Ralph Petrillo, co-owner of Mount Vernon stone company, Petrillo Stone, is approaching his 40th anniversary of his work in the family business, founded by his grandfather in 1907 after emigrating from Italy. While much has changed over the past century, like stone, many aspects of the dimension stone industry remain constant.
Ralph Petrillo calls the business “a bridge between three generations of workmanship, ideologies and technology.” After learning about the industry from their father and grandfather, today Ralph and his brother, Frank, continue the legacy.
“I always get a kick out of when we replace stones from a building that my grandfather or father originally worked on,” Petrillo said.
One of the biggest changes Ralph has observed since then is that stone is now manufactured and cut in locations throughout the world, and then shipped to New York City. When Petrillo Stone began, all stone had to be cut in the same state as the project location, according to Ralph.
With the changing industry comes new problems. Due to the worldwide scope of the stone industry, Ralph faces a new set of challenges than his father and grandfather.
“The biggest challenge in my work is being competitive with the factories in other places where labor, electricity, water, and property is cheaper,” Ralph said.
Ralph’s insight to the changes is rooted in decades of experience. He and Frank were exposed to the stone industry from an early age.
“As children we would come to my father’s office, go out into the shop and see the men busy cutting stone. I vividly remember when our shop was cutting the Classic Roman Travertine for many of the Lincoln Center Buildings back in the 1960s,” Petrillo said.
If we could compare that shop from the 60’s, to how it looks in present day, we would notice changes, but we would catch some similarities.
“Although many of our machines have changed throughout the years, we still have some very old, very important machines which date back many years. As far as architecture is concerned, we can fabricate almost anything that an architect in the know can imagine. Styles are always changing, but we are constantly making stones for new building and buildings that are over 100 years old,” he said.

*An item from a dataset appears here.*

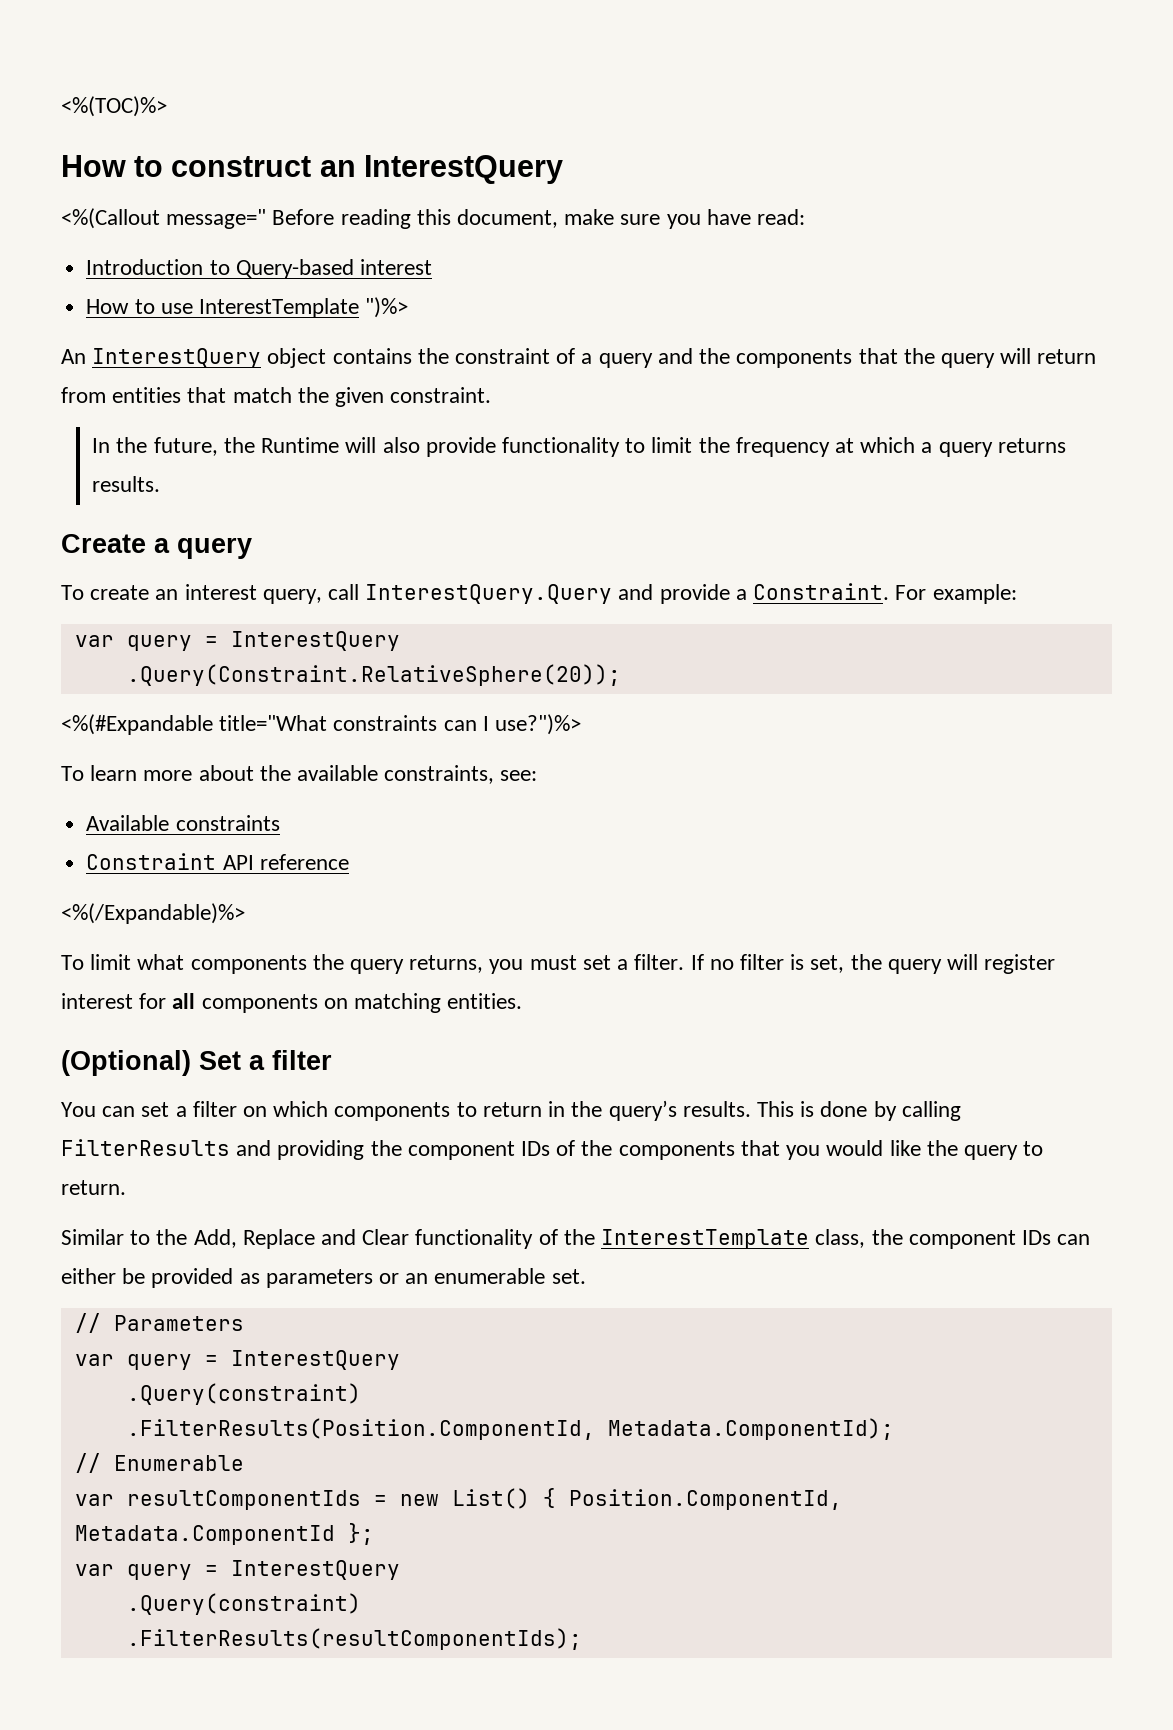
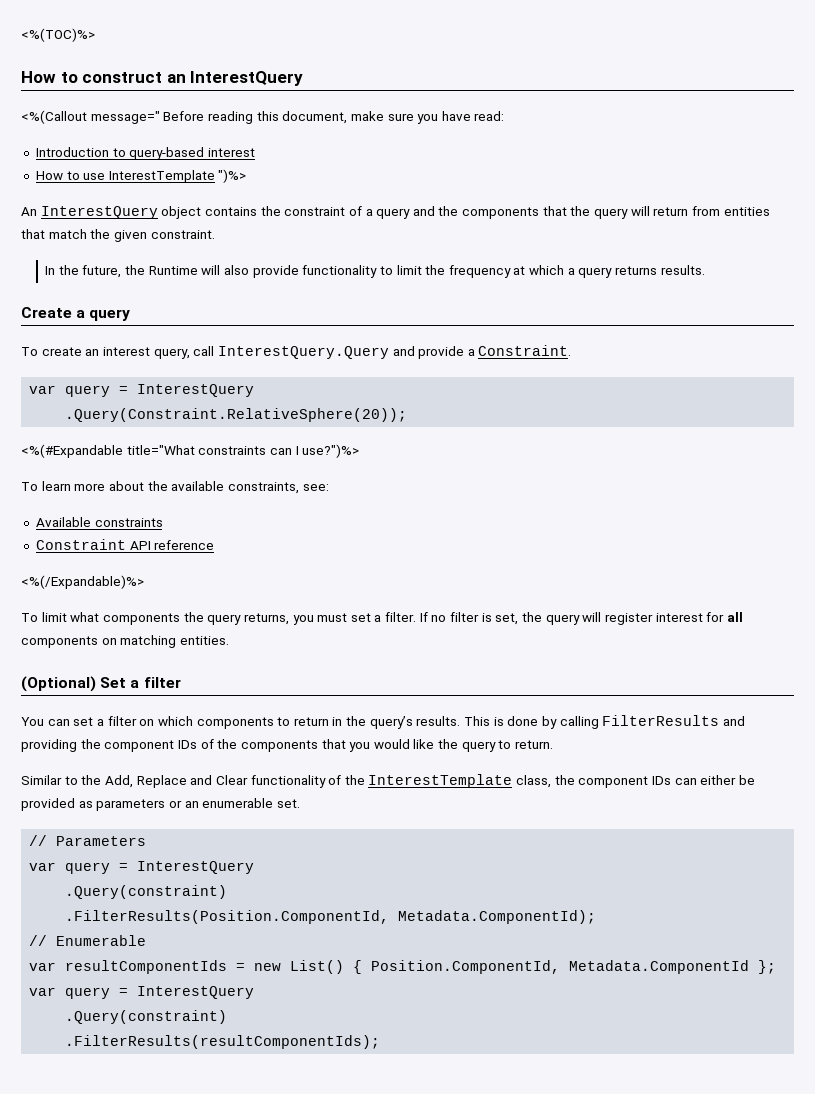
- Introduction to Query-based interest
+ Introduction to query-based interest
- For example:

Those deep, historic roots are one of the things Ralph appreciates most about the business. He views his work as a connection from the past, to the present, and into the future.

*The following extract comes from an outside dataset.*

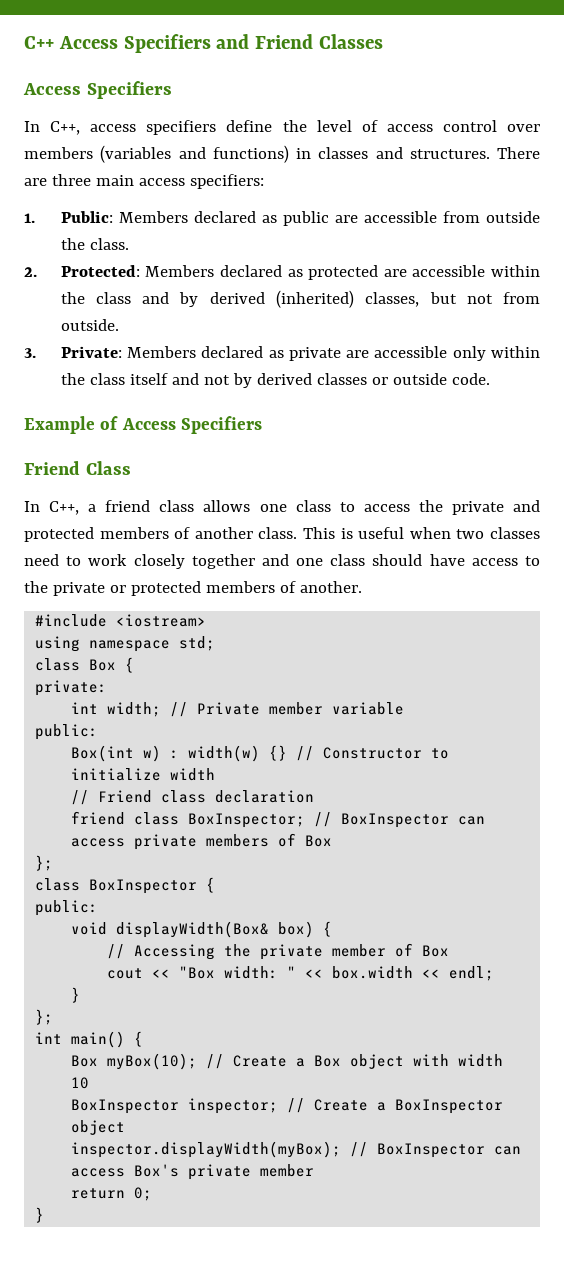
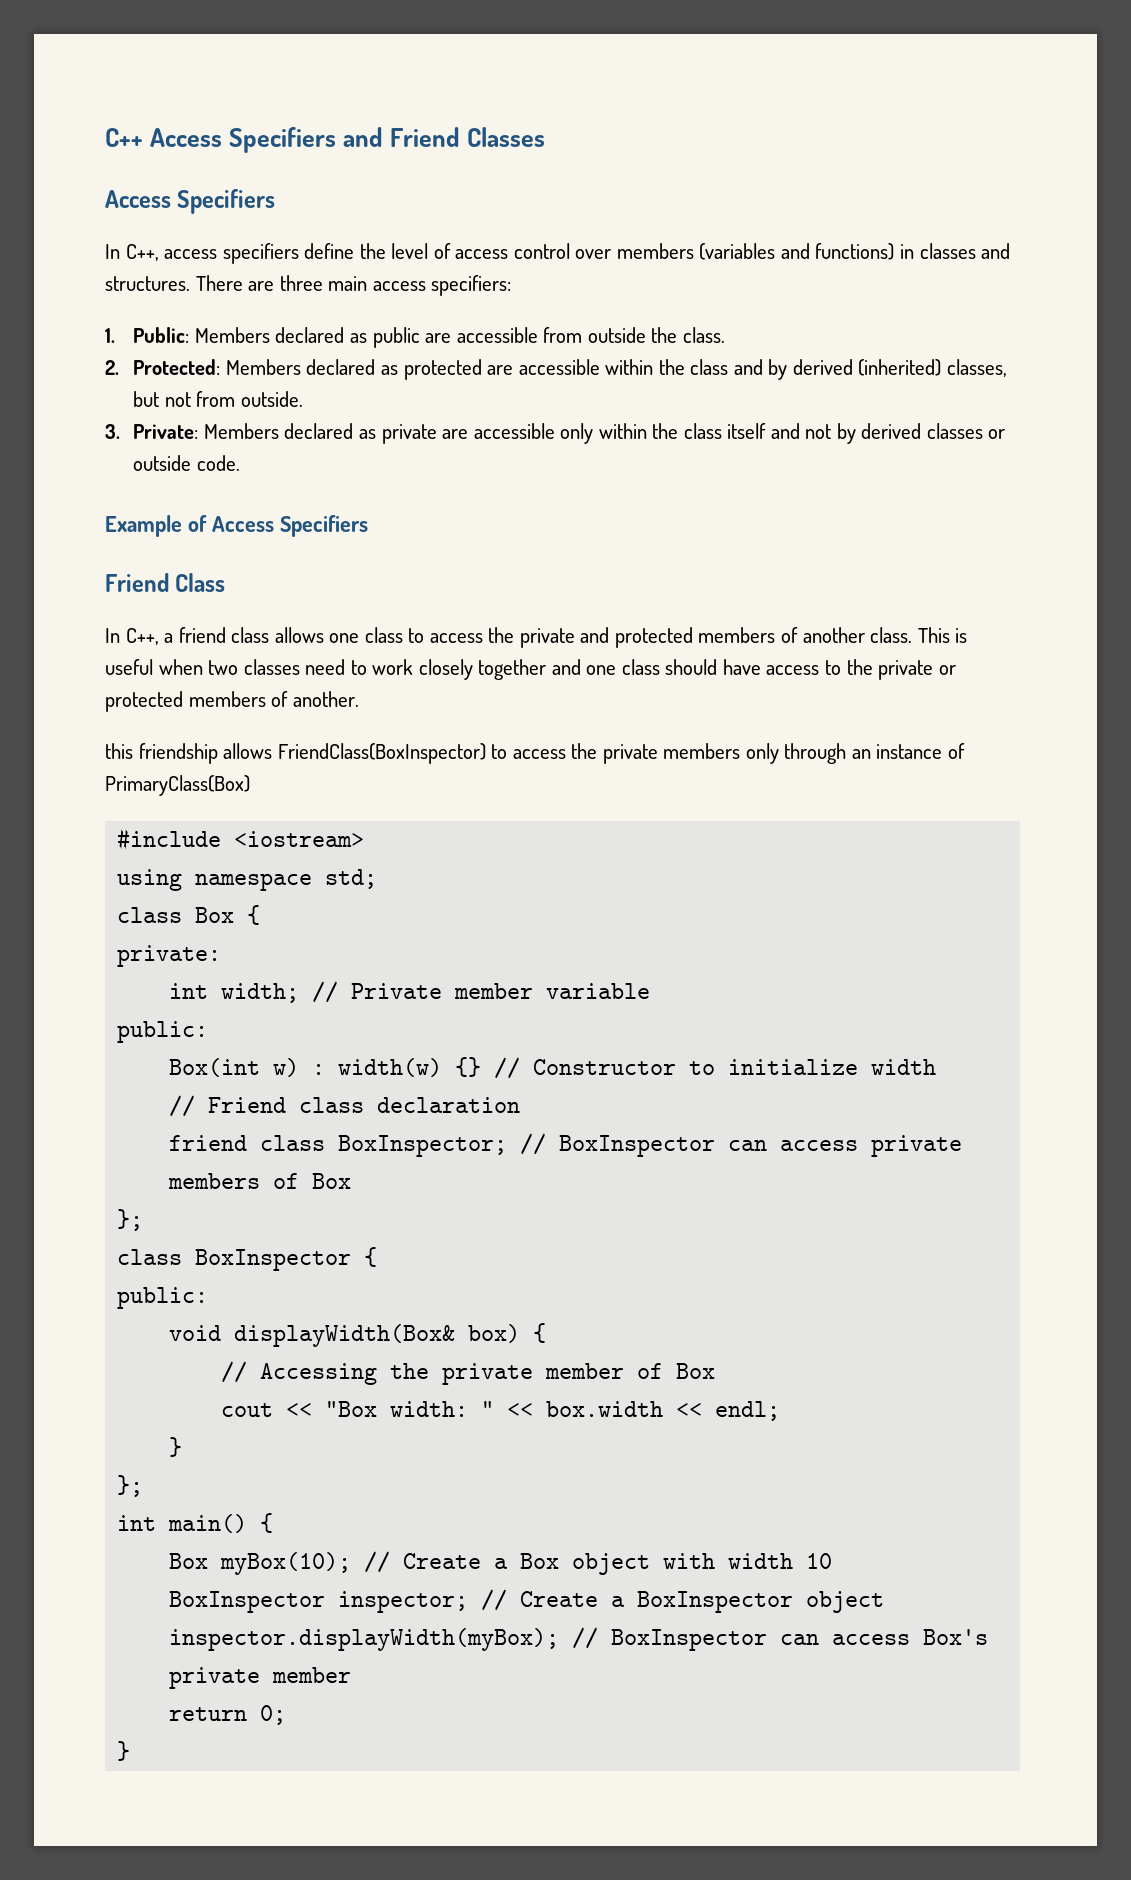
+ this friendship allows FriendClass(BoxInspector) to access the private members only through an instance of PrimaryClass(Box)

“What I enjoy most about my business is the history of all the work we have done in the past and the work we are doing now, which will be making history for future generations,” Petrillo said.
When asked about the type of stone jobs he prefers to work on, Petrillo said he particularly enjoys fancier, more challenging jobs, since Petrillo Stone has the capacity to handle challenges that many competitors do not.
“We have the capability to draft and fabricate almost all types of natural stone work. An example of this type of work would be the Gothic Styled arches and tracery windows at Keating Hall at Fordham University,” Petrillo said.
Besides their unique skillset, something else that sets the Petrillo brothers apart is their dedication to quality.
“There are 2 ways of having quality control of the outgoing completed stonework. Both are done in my shop and at most shops. One way is simply having an expert go over every stone which is ready to be shipped out and checked over. Another way which has become very popular is a dry layout involving the architect going to a factory to look at many of the stones that are completed and approve them on the spot,” he said.
Through his work, Ralph Petrillo has had the opportunity to work on some of his favorite buildings.
“I have a few favorite buildings which my business has done the work on in the past and recently. Two of my favorite buildings that we originally did the work on are the Metropolitan Life Insurance Company Building and the Metropolitan Opera House at Lincoln Center. Recently we supplied many new art deco stones to the New York Life Building which I think is really an incredible building as well,” he said.
Now that he’s celebrating 40 years, there is a burning question on our minds. Will the next generation continue the legacy?
As of now, the answer is unclear.
“As far as a next generation running our business, that is an unknown. My brother has 3 boys and I have 2 young girls. It is an interesting concept. I guess we’ll have to wait and see,” Ralph said.